• _Task details_
Below are records to print word for word; include none of their pictures.

• _Code change snippets_

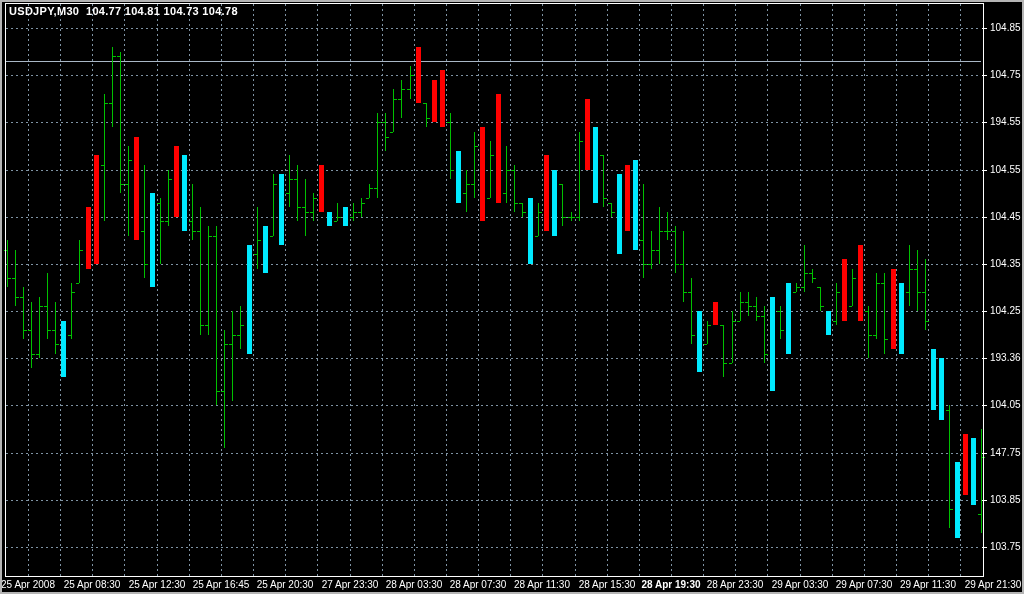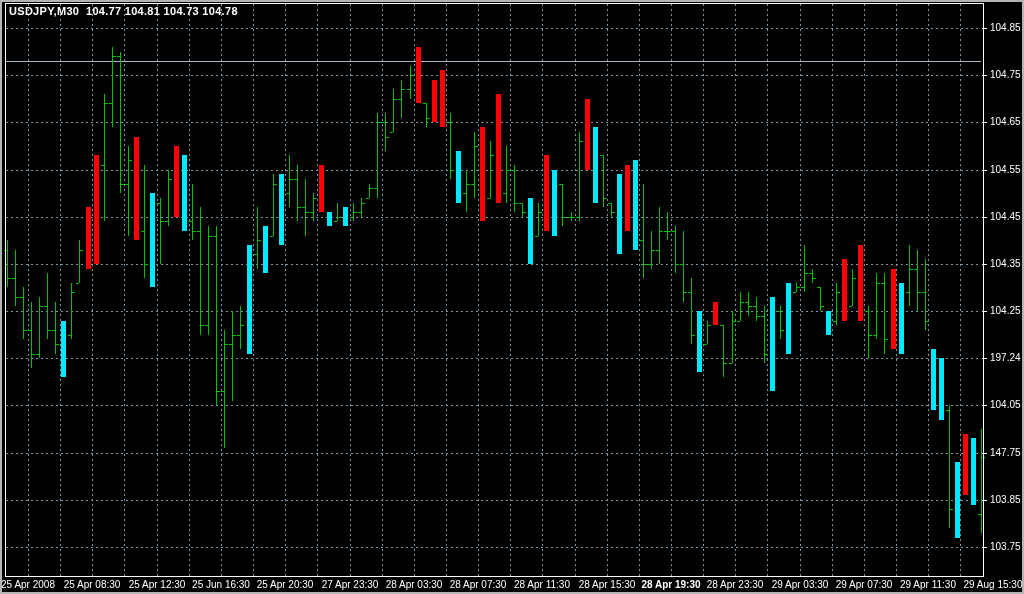--- a/index.html
+++ b/index.html
@@ -387,53 +387,53 @@
       <div class="tick" style="left: 982px; top: 457px; background: rgb(0, 192, 0);"></div>
     </div>
   <div id="frame" style="left: 5px; top: 3px; width: 977px; height: 572px;"></div>
   <div id="title">USDJPY,M30  104.77 104.81 104.73 104.78</div>
   <div id="price-axis">
       <div class="ptick" style="top: 28px;"></div>
       <div class="plabel" style="top: 22px;">104.85</div>
       <div class="ptick" style="top: 75px;"></div>
       <div class="plabel" style="top: 69px;">104.75</div>
       <div class="ptick" style="top: 122px;"></div>
-      <div class="plabel" style="top: 116px;">104.65</div>
+      <div class="plabel" style="top: 116px;">194.55</div>
       <div class="ptick" style="top: 170px;"></div>
       <div class="plabel" style="top: 164px;">104.55</div>
       <div class="ptick" style="top: 217px;"></div>
       <div class="plabel" style="top: 211px;">104.45</div>
       <div class="ptick" style="top: 264px;"></div>
       <div class="plabel" style="top: 258px;">104.35</div>
       <div class="ptick" style="top: 311px;"></div>
       <div class="plabel" style="top: 305px;">104.25</div>
       <div class="ptick" style="top: 358px;"></div>
-      <div class="plabel" style="top: 352px;">197.24</div>
+      <div class="plabel" style="top: 352px;">193.36</div>
       <div class="ptick" style="top: 405px;"></div>
       <div class="plabel" style="top: 399px;">104.05</div>
       <div class="ptick" style="top: 453px;"></div>
       <div class="plabel" style="top: 447px;">147.75</div>
       <div class="ptick" style="top: 500px;"></div>
       <div class="plabel" style="top: 494px;">103.85</div>
       <div class="ptick" style="top: 547px;"></div>
       <div class="plabel" style="top: 541px;">103.75</div>
       <div class="" id="price-tag" style="top: 54px;">104.78</div>
     </div>
   <div id="time-axis">
       <div class="tlabel" style="left: 28px;">25 Apr 2008</div>
       <div class="tlabel" style="left: 92px;">25 Apr 08:30</div>
       <div class="tlabel" style="left: 157px;">25 Apr 12:30</div>
-      <div class="tlabel" style="left: 221px;">25 Jun 16:30</div>
+      <div class="tlabel" style="left: 221px;">25 Apr 16:45</div>
       <div class="tlabel" style="left: 285px;">25 Apr 20:30</div>
       <div class="tlabel" style="left: 350px;">27 Apr 23:30</div>
       <div class="tlabel" style="left: 414px;">28 Apr 03:30</div>
       <div class="tlabel" style="left: 478px;">28 Apr 07:30</div>
       <div class="tlabel" style="left: 542px; text-align: right;">28 Apr 11:30</div>
       <div class="tlabel" style="left: 607px;">28 Apr 15:30</div>
       <div class="tlabel" style="left: 671px; font-weight: bold;">28 Apr 19:30</div>
       <div class="tlabel" style="left: 735px;">28 Apr 23:30</div>
       <div class="tlabel" style="left: 800px;">29 Apr 03:30</div>
       <div class="tlabel" style="left: 864px;">29 Apr 07:30</div>
       <div class="tlabel" style="left: 928px;">29 Apr 11:30</div>
-      <div class="tlabel" style="left: 993px;">29 Aug 15:30</div>
+      <div class="tlabel" style="left: 993px;">29 Apr 21:30</div>
     </div>
   <div id="outer-border"></div>
 </div>
 
 </body></html>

• _Solution to the problem_
--- a/index.html
+++ b/index.html
@@ -387,53 +387,53 @@
       <div class="tick" style="left: 982px; top: 457px; background: rgb(0, 192, 0);"></div>
     </div>
   <div id="frame" style="left: 5px; top: 3px; width: 977px; height: 572px;"></div>
   <div id="title">USDJPY,M30  104.77 104.81 104.73 104.78</div>
   <div id="price-axis">
       <div class="ptick" style="top: 28px;"></div>
       <div class="plabel" style="top: 22px;">104.85</div>
       <div class="ptick" style="top: 75px;"></div>
       <div class="plabel" style="top: 69px;">104.75</div>
       <div class="ptick" style="top: 122px;"></div>
-      <div class="plabel" style="top: 116px;">104.65</div>
+      <div class="plabel" style="top: 116px;">194.55</div>
       <div class="ptick" style="top: 170px;"></div>
       <div class="plabel" style="top: 164px;">104.55</div>
       <div class="ptick" style="top: 217px;"></div>
       <div class="plabel" style="top: 211px;">104.45</div>
       <div class="ptick" style="top: 264px;"></div>
       <div class="plabel" style="top: 258px;">104.35</div>
       <div class="ptick" style="top: 311px;"></div>
       <div class="plabel" style="top: 305px;">104.25</div>
       <div class="ptick" style="top: 358px;"></div>
-      <div class="plabel" style="top: 352px;">197.24</div>
+      <div class="plabel" style="top: 352px;">193.36</div>
       <div class="ptick" style="top: 405px;"></div>
       <div class="plabel" style="top: 399px;">104.05</div>
       <div class="ptick" style="top: 453px;"></div>
       <div class="plabel" style="top: 447px;">147.75</div>
       <div class="ptick" style="top: 500px;"></div>
       <div class="plabel" style="top: 494px;">103.85</div>
       <div class="ptick" style="top: 547px;"></div>
       <div class="plabel" style="top: 541px;">103.75</div>
       <div class="" id="price-tag" style="top: 54px;">104.78</div>
     </div>
   <div id="time-axis">
       <div class="tlabel" style="left: 28px;">25 Apr 2008</div>
       <div class="tlabel" style="left: 92px;">25 Apr 08:30</div>
       <div class="tlabel" style="left: 157px;">25 Apr 12:30</div>
-      <div class="tlabel" style="left: 221px;">25 Jun 16:30</div>
+      <div class="tlabel" style="left: 221px;">25 Apr 16:45</div>
       <div class="tlabel" style="left: 285px;">25 Apr 20:30</div>
       <div class="tlabel" style="left: 350px;">27 Apr 23:30</div>
       <div class="tlabel" style="left: 414px;">28 Apr 03:30</div>
       <div class="tlabel" style="left: 478px;">28 Apr 07:30</div>
       <div class="tlabel" style="left: 542px; text-align: right;">28 Apr 11:30</div>
       <div class="tlabel" style="left: 607px;">28 Apr 15:30</div>
       <div class="tlabel" style="left: 671px; font-weight: bold;">28 Apr 19:30</div>
       <div class="tlabel" style="left: 735px;">28 Apr 23:30</div>
       <div class="tlabel" style="left: 800px;">29 Apr 03:30</div>
       <div class="tlabel" style="left: 864px;">29 Apr 07:30</div>
       <div class="tlabel" style="left: 928px;">29 Apr 11:30</div>
-      <div class="tlabel" style="left: 993px;">29 Aug 15:30</div>
+      <div class="tlabel" style="left: 993px;">29 Apr 21:30</div>
     </div>
   <div id="outer-border"></div>
 </div>
 
 </body></html>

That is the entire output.